Below are some records. Print exactly the lines between the one holding "[27,156,90,169] __PRO's__ ->" and the one holding "(720, 397) none -> (841, 206) //", inclusive, and nothing else.

## EXERCISE INPUT

^^^^^^^^^^^^^^^^

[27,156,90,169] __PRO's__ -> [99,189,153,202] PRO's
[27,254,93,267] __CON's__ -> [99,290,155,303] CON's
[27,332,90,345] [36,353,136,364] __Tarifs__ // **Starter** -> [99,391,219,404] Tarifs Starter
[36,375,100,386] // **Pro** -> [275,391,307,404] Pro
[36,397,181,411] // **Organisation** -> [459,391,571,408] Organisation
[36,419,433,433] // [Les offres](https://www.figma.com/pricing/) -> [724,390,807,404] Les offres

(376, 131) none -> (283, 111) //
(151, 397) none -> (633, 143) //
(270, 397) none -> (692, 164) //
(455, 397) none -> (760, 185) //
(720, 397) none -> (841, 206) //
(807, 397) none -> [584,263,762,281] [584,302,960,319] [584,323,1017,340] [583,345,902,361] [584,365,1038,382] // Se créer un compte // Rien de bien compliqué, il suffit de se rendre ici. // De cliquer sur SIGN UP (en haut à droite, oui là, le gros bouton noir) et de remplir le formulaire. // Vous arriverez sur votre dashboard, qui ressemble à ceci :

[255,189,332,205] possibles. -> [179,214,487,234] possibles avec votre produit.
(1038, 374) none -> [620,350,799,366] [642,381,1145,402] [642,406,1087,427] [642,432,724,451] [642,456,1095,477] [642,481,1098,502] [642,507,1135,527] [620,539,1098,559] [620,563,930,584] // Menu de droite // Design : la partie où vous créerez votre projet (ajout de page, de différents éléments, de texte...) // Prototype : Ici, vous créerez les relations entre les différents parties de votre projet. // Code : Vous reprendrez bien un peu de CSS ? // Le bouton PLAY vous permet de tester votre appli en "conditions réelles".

^^^^^^^^^^^^^^^^

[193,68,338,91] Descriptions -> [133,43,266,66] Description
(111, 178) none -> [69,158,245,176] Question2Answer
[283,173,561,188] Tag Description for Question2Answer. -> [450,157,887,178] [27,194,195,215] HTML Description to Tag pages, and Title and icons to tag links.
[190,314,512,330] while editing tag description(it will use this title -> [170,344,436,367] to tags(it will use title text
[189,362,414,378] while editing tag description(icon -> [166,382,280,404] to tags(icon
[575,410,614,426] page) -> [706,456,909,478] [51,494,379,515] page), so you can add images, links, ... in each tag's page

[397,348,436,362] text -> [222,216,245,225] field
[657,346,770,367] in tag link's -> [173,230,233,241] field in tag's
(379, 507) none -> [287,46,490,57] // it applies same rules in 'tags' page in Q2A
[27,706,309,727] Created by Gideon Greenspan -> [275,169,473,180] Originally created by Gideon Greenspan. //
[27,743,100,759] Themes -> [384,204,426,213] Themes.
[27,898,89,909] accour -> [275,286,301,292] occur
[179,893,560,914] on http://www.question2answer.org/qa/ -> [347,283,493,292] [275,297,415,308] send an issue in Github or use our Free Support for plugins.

^^^^^^^^^^^^^^^^

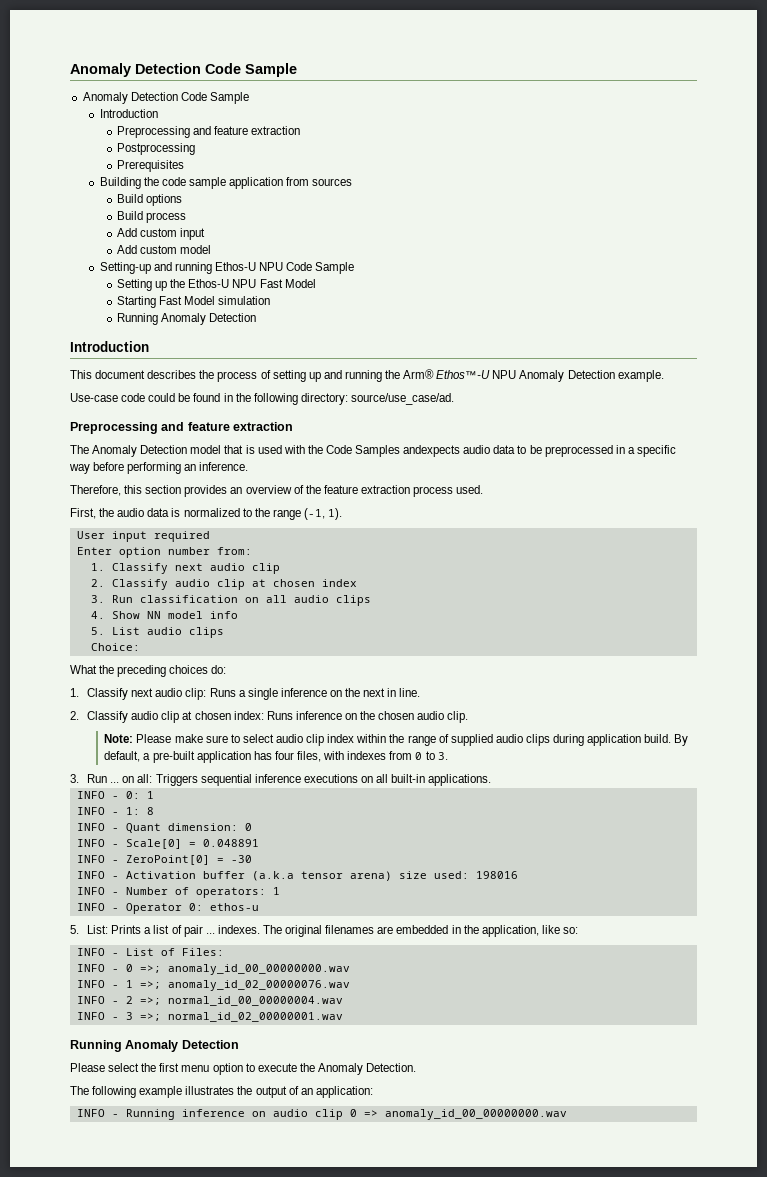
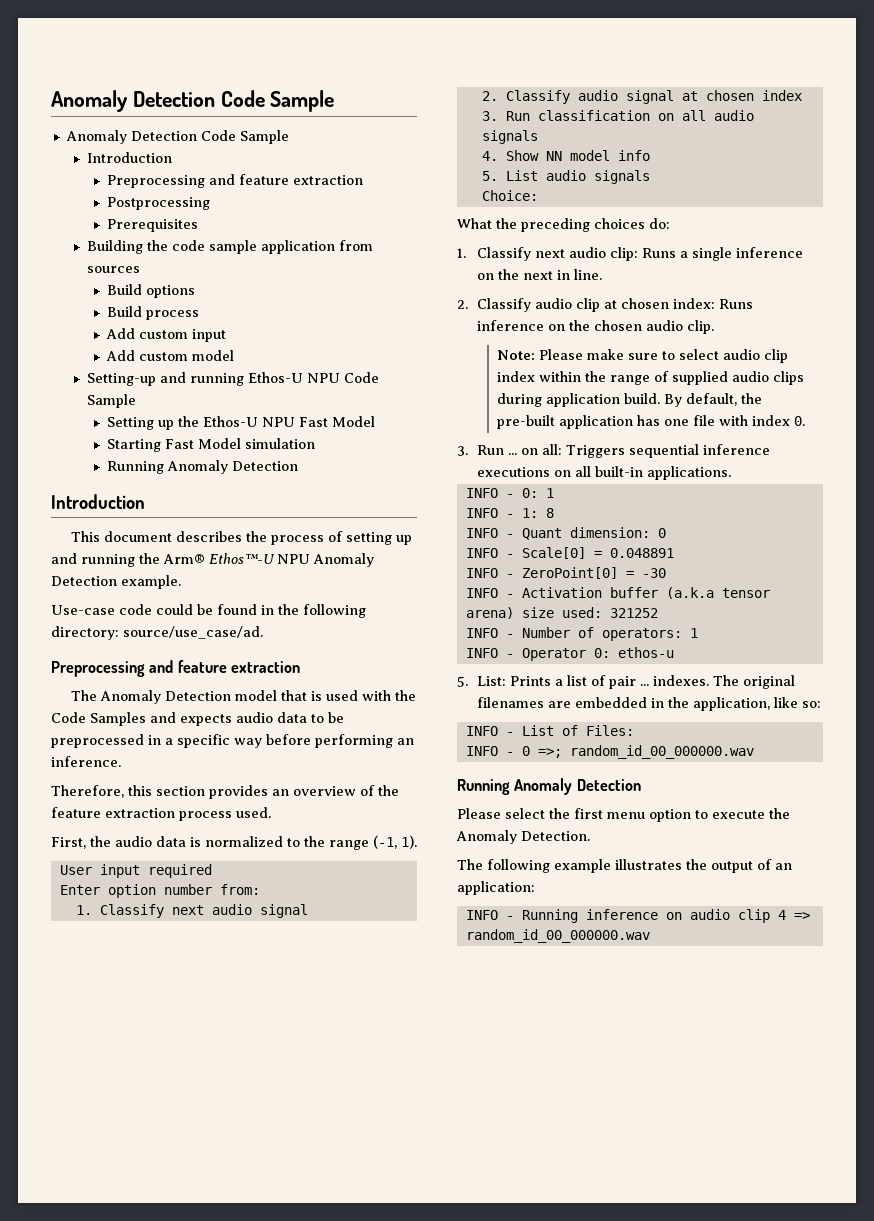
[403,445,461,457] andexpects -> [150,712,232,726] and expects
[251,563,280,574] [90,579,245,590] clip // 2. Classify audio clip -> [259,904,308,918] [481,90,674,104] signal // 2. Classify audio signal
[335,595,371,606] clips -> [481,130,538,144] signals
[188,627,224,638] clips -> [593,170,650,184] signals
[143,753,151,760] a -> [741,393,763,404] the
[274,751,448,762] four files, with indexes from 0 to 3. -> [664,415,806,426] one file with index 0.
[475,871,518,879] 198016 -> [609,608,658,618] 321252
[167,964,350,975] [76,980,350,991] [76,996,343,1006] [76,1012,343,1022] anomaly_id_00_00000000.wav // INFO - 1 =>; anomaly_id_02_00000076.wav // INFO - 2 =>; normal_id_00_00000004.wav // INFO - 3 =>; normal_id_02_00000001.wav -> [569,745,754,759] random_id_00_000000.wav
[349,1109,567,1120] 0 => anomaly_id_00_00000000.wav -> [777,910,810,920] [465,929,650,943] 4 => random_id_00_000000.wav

^^^^^^^^^^^^^^^^

## SOLUTION
[27,156,90,169] __PRO's__ -> [99,189,153,202] PRO's
[27,254,93,267] __CON's__ -> [99,290,155,303] CON's
[27,332,90,345] [36,353,136,364] __Tarifs__ // **Starter** -> [99,391,219,404] Tarifs Starter
[36,375,100,386] // **Pro** -> [275,391,307,404] Pro
[36,397,181,411] // **Organisation** -> [459,391,571,408] Organisation
[36,419,433,433] // [Les offres](https://www.figma.com/pricing/) -> [724,390,807,404] Les offres

(376, 131) none -> (283, 111) //
(151, 397) none -> (633, 143) //
(270, 397) none -> (692, 164) //
(455, 397) none -> (760, 185) //
(720, 397) none -> (841, 206) //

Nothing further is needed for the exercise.